31 Aug 2022

Susie Ferguson on personal toll of reporting the Iraq War: 'I couldn't cope with normal stress'

8:32 am on 31 August 2022

RNZ broadcaster Susie Ferguson has spoken candidly about the toll her six-year stint as a war correspondent took on her mental health in a new interview, saying it changed "every cell in [her] body".

RNZ Morning Report host and journalist Susie Ferguson wearing headphones and looking off to the right as she is interviewed by Reverend Frank Ritchie for the podcast re_covering

Susie Ferguson says she was diagnosed with PTSD, anxiety and moderate to severe depression after her years reporting from war zones. Photo: Josh Couch

Ferguson, who will next month step away from hosting Morning Report, revealed she was diagnosed with post-traumatic stress disorder (PTSD), anxiety and moderate to severe depression while covering the Iraq War and other major conflicts and natural disasters.

Ferguson's revelations came in the latest episode of re_covering, a Media Chaplaincy New Zealand podcast produced for RNZ, featuring top Kiwi journalists discussing the stories that have shaped their careers, personally and professionally.

In the interview, Ferguson reflected on the personal impact being sent to Iraq in 2003 as a 25-year-old with the British Forces Broadcasting Service had on her.

"I don't think you are ever prepared until you're actually there. And when the shooting starts, then there you go - that's that's your preparation," she told re_covering host and media chaplain Rev Frank Ritchie.

It didn't take long for reporting from a war zone to put a burden on Ferguson's mental health. Within months, a colleague had noticed her behaviour was out of character - "a very nice way of saying I was self-destructing" - and urged her to get professional help.

Under the advice of a psychiatrist, she went through periods of working less in an effort to manage the psychological effects of being at the front-line of the conflict. But she couldn't shield herself from all the stresses of war, which she said altered "every cell in [her] body".

"It changed my stress response, and I think my stress response has never actually come back to the equilibrium that it had before," Ferguson explained.

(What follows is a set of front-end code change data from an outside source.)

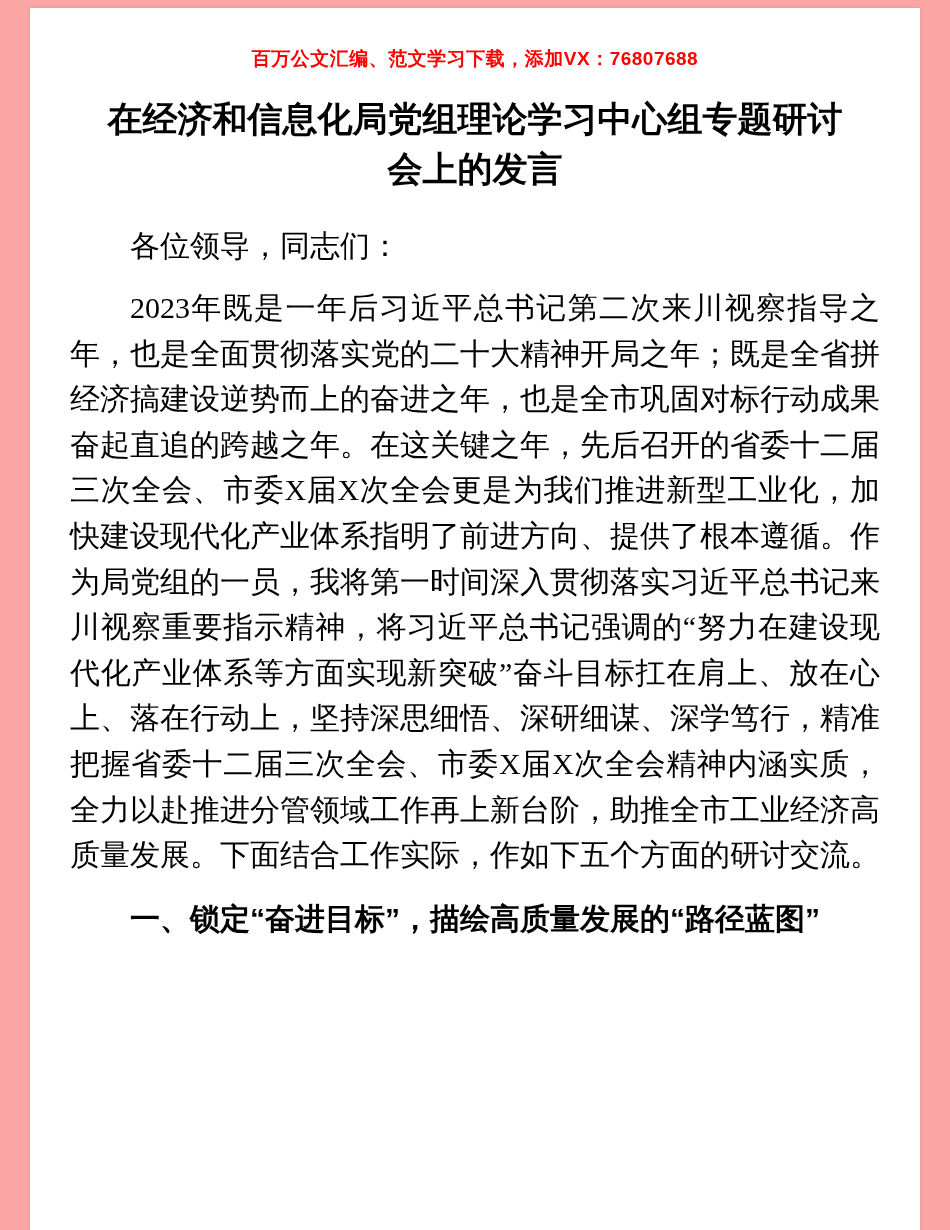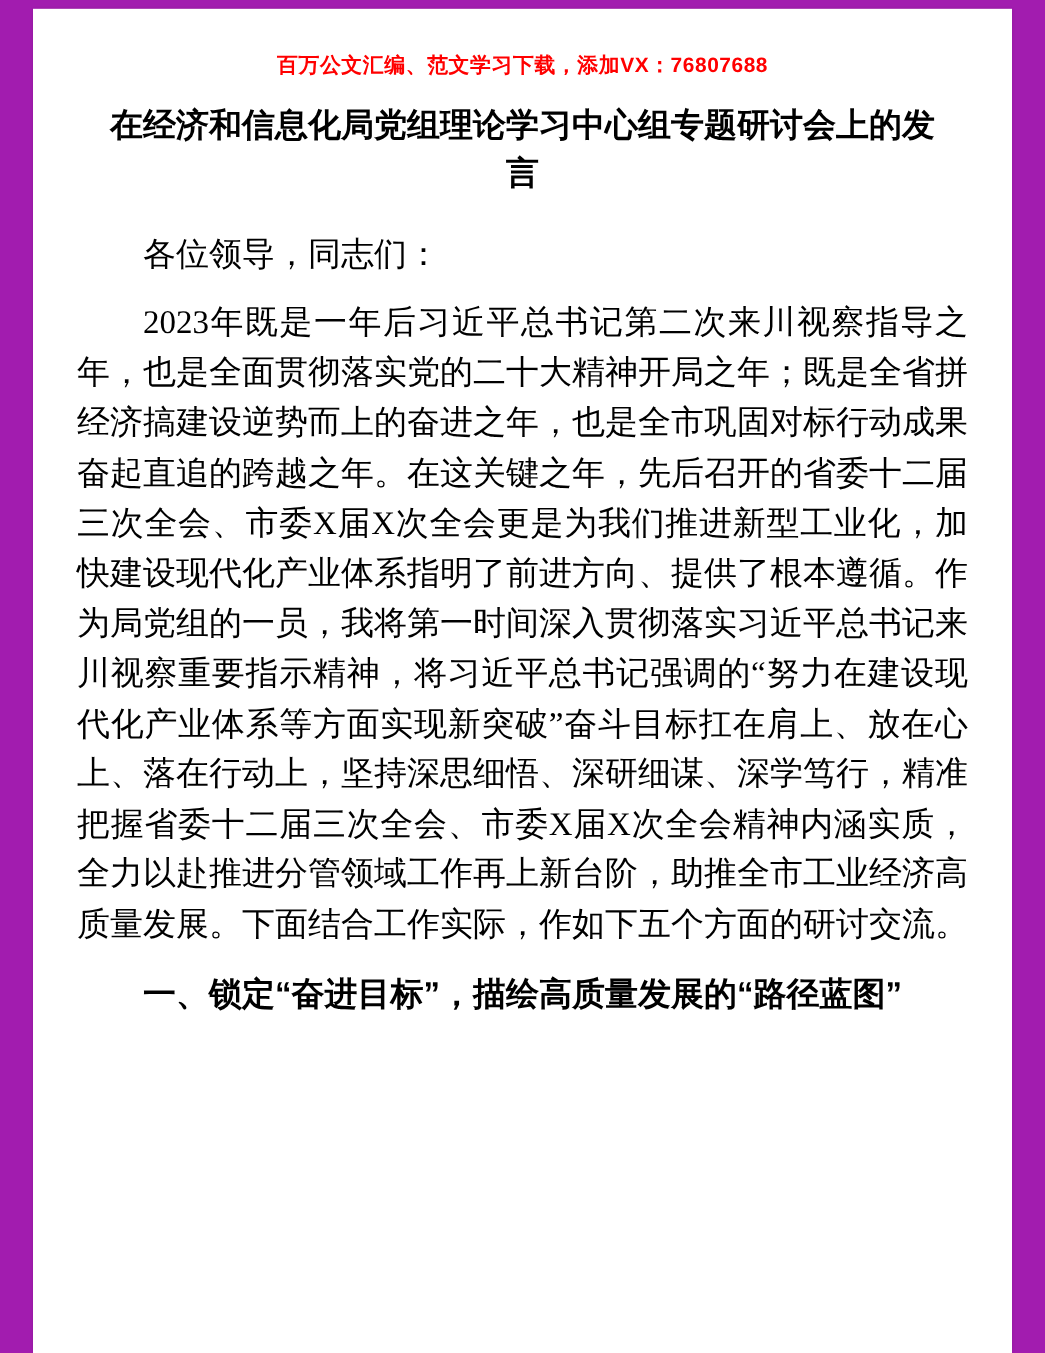--- a/index.html
+++ b/index.html
@@ -5,21 +5,21 @@
   html, body {
     margin: 0;
     padding: 0;
     background: #e9e9e9;
     font-family: "Liberation Serif", serif;
   }
   .canvas {
     width: 950px;
     height: 1230px;
     margin: 0 auto;
-    background: #a21caf;
+    background: #fca5a5;
     padding-top: 8px;
     box-sizing: border-box;
     overflow: hidden;
   }
   .page {
     width: 890px;
     height: 1222px;
     margin: 0 auto;
     background: #ffffff;
     box-sizing: border-box;
@@ -28,21 +28,21 @@
   }
   .notice {
     text-align: center;
     font-size: 19px;
     font-weight: bold;
     letter-spacing: 0.5px;
     margin: 8px 0 22px 0;
     font-family: "Liberation Sans", sans-serif;
   }
   .title {
-    font-size: 30px;
+    font-size: 35px;
     line-height: 1.42;
     font-weight: bold;
     text-align: center;
     color: #000000;
     margin: 14px 26px 30px 26px;
     font-family: "Liberation Sans", sans-serif;
   }
   .doc-body {
     margin: 0 2px;
   }

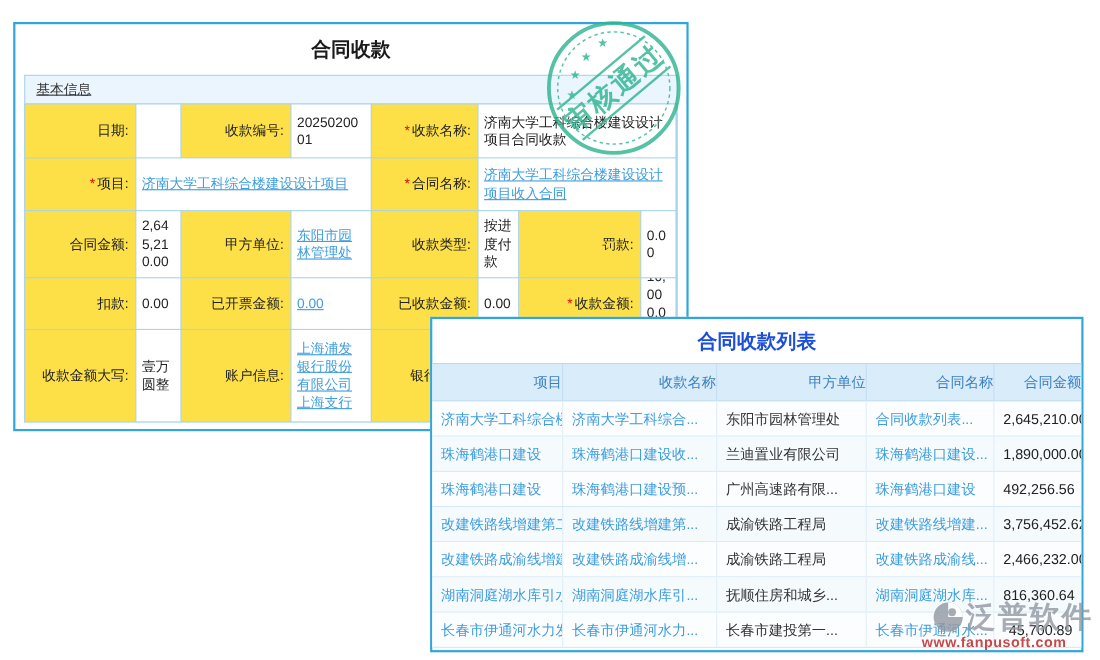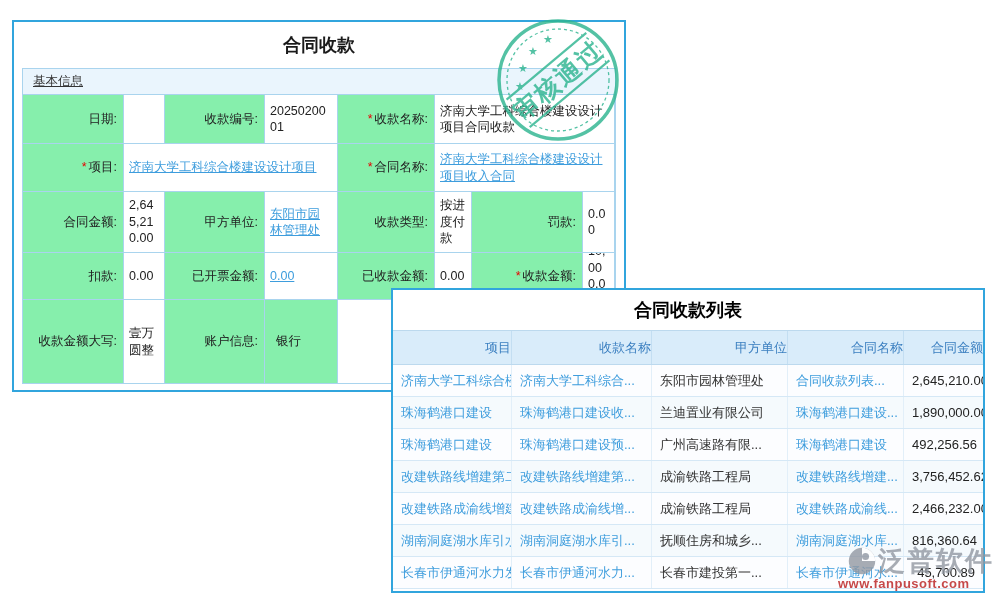--- a/index.html
+++ b/index.html
@@ -14,37 +14,37 @@
               font-weight:bold; color:#1a1a1a; }
   .bip-bar { margin:0 8px; height:26px; line-height:24px; background:#eaf5fd;
              border:1px solid #a9d4ee; border-bottom:none; padding-left:10px;
              font-size:12.5px; color:#333;text-decoration:underline; }
   .form-grid { margin:0 8px; display:grid; gap:1px; background:#a9d4ee;
                border:1px solid #a9d4ee;
                grid-template-columns:100px 40px 99px 72px 96px 36px 110px 31px;
                grid-template-rows:48px 47px 60px 46px 83px; }
   .cell { font-size:12.5px; line-height:1.32; color:#222; display:flex;
           align-items:center; overflow:hidden; }
-  .lbl { background:#86efac; justify-content:flex-end; text-align:left; padding:2px 6px; }
+  .lbl { background:#fde047; justify-content:flex-end; text-align:left; padding:2px 6px; }
   .val { background:#fff; justify-content:flex-start; text-align:left; padding:2px 5px;
          word-break:break-all; }
   .sp3 { grid-column:span 3; }
   .req { color:#e60000; margin-right:2px; }
   .flink { color:#3e9ddd; text-decoration:underline; cursor:pointer; word-break:break-all; }
   .bank-lbl { padding-right:36px; }
 
   
   .stamp { position:absolute; left:488px; top:10px; width:140px; height:140px;
            z-index:5; opacity:.82; pointer-events:none; }
 
   
   .panel2 { position:absolute; left:391px; top:288px; width:594px; height:305px;
             background:#fff; border:2px solid #31a5dd; z-index:10; }
   .p2-title { height:40px; line-height:40px; text-align:center; font-size:18px;
-              font-weight:bold; color:#000000; }
+              font-weight:bold; color:#1d4ed8; }
   .lhead { display:grid; grid-template-columns:118px 140px 136px 116px 80px;
            background:#d9ecfa; border-top:1px solid #bcd9ee; border-bottom:1px solid #bcd9ee; }
   .lhead .hcell { height:33px; line-height:33px; text-align:right; font-size:13px;
                   color:#3b7fc0; border-left:1px solid #c3def2; overflow:hidden; }
   .lhead .hcell:first-child { border-left:none; }
   .lrow { display:grid; grid-template-columns:118px 140px 136px 116px 80px;
           border-bottom:1px solid #d5e8f6; background:#fcfdff; }
   .lrow:nth-child(even) { background:#f5fafd; }
   .lrow .dcell { height:31px; line-height:31px; font-size:13px; padding:0 8px;
                  white-space:nowrap; overflow:hidden; border-left:1px solid #e2eff9; }
@@ -118,20 +118,23 @@
       <div class="cell val">0.00</div>
       <div class="cell lbl">
           <span class="req">*</span>
           <span>收款金额:</span>
         </div>
       <div class="cell val">10,000.00</div>
 
       <div class="cell lbl">收款金额大写:</div>
       <div class="cell val">壹万圆整</div>
       <div class="cell lbl">账户信息:</div>
+      <div class="cell val">
+          <span class="flink">上海浦发银行股份有限公司上海支行</span>
+        </div>
       <div class="cell lbl bank-lbl">银行</div>
       <div class="cell val sp3"></div>
     </div>
   </div>
 
   <svg class="stamp" viewBox="0 0 140 140">
     <circle cx="70" cy="70" r="59" fill="none" stroke="#2fb591" stroke-width="3.5"></circle>
     <circle cx="70" cy="70" r="51" fill="none" stroke="#2fb591" stroke-width="1.3" stroke-dasharray="3 3"></circle>
     <g transform="rotate(-40 70 70)">
       <line x1="18" y1="52" x2="122" y2="52" stroke="#2fb591" stroke-width="2.2"></line>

"I became incredibly good at dealing with high-stress situations, like bombs dropping around you or whatever - I can keep talking, I can keep carrying on, I'm absolutely fine and completely in control.

"But then if I'm in my car, stuck in traffic and late for an appointment, I would start crying. I just couldn't cope with normal stress."

Ferguson said incidents like this became the norm in what were a "pretty rough" few years.

But combined with her waning capacity to handle normal life, her self-described 'superpower' of remaining calm in the face of calamity enabled her to continue reporting on scenes of destruction and desolation.

Interspersed with her coverage of the Iraq War, Ferguson was deployed in Afghanistan and Sierra Leone, and was on the ground in the days after the devastating Kashmir earthquake and the Boxing Day tsunami of 2005.

In these settings, she thrived - but whenever she returned home it was a different story.

"The Iraqs and Afghanistans and Sierra Leones of the world became not quite a happy place, because that sounds really screwed up, but they didn't stress me out," Ferguson said.

"Normal life stressed me out. It's when you come home and have to deal with the mundane that things start going wrong. That's what I couldn't handle.

"You lose your perspective on meaning and what matters. When you get so used to living life at 90km/h and you have to come back to 40km/h, everything feels pointless - what am I doing [and] why am I bothering?"

Ultimately, Ferguson would be diagnosed with PTSD, anxiety and moderate to severe depression. But with the support of friends, colleagues and her "incredible partner" Lee, she had the help she needed to work through it and continue telling the stories that mattered.

Now more than a decade on from that time in her life, Ferguson uses what she learned as a war correspondent to encourage young journalists to seek help when covering traumatic news events.

"I remember talking to some of my colleagues, some quite young reporters who were chucked in to report on the aftermath of the Christchurch shooting, and saying to them, 'Just book the EAP counselling appointment'.

"'You maybe don't think you need it - you maybe don't need it, and I hope you don't - but you might just need it. So even if you go along and it feels completely pointless, just just go along and see'."

In the rest of the wide-ranging interview with re_covering, Ferguson talks with Ritchie about her decision to leave Morning Report after eight years in the job, and her New York Festivals Radio Awards-winning podcast The Unthinkable, about what it's like to lose a baby.